I wait for her to cover me again, I’m cold.
She waits for me to take the bait.
A pretty light yellow. Clear except for the little trail. And not at all over-sharp on the nose, she says, just about perfect pee.
What can I reply to that? What acrobatics of eyelids to convey: Your sarcasm is wasted on me. If I could die to deliver you, I would do so, today. Go and find somebody else to pee perfection for you on command. You’re the one who wants to be perfect. You want me to be perfect. We must not be lacking in any respect. If you can do without, I must be able to do without, that’s what you think.
A perfect nurse. A perfect patient.
As I taught you.
According to the book.
What more can anybody expect? you think. And what sticks in your gullet is my surplus neediness, and that you no longer know who I am, and that I’ve changed, that I’m still, every day that I lie here, changing. And that I require something specific from you.
I open my eyes. She’s standing next to my bed with one hand folded into the other.
Everything’s fine, Agaat, I signal, don’t get so het up about nothing, I’m as contented as a little snail in a salad.
But that’s too easy. She’s not looking for an easy victory. She wants to see me angry. She wants to see insurrection. She wants to see what insurrection looks like in the spine of a paraplegic. In my chest I feel a sigh. I have too little breath to sigh. A groan escapes me. I feel tears. I hold them back, but it’s too late, she’s already caught me at it.

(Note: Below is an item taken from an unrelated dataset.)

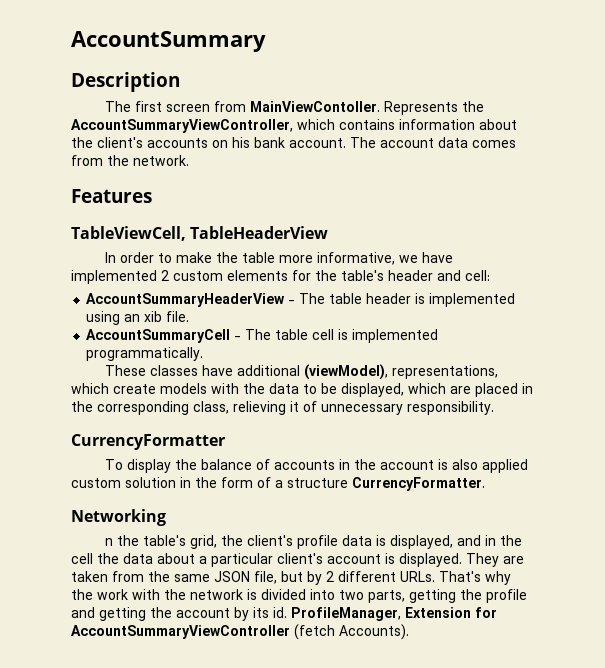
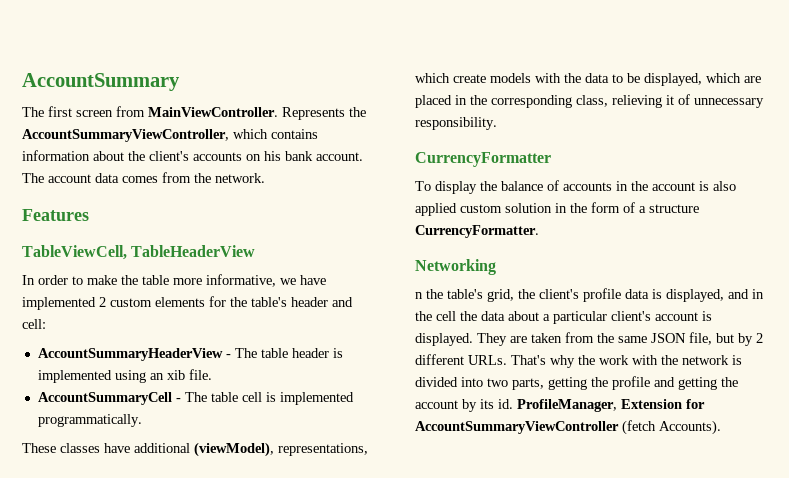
[71,72,180,92] // Description -> (180, 82) none
[250,101,381,112] MainViewContoller. -> [148,107,278,117] MainViewController.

Time for your exercises, she says, the chin jutting out. Nothing like movement to lift the spirits, she says, and to get those old guts of yours going.
Your arse, I signal.
Seize the day, says Agaat. She opens the curtains, light streams into the room.
The bedclothes are all pulled off the bed, yanked out at the foot-end, the mattress quakes under me, the bedsocks are stripped off my feet.
No, I gesture, please not now, I’m tired. I close my eyes again, slowly. Last defence, play dead, play at aestivation. Wild pea.
Tired, what’s with tired! Doctor’s orders are doctor’s orders! says Agaat.
Cunt.
Hey! says Agaat, such language! Come now, pat-a-cake, pat-a-cake.
She bends over me and picks my arms up by the wrists and moves my hands in a slow applauding motion.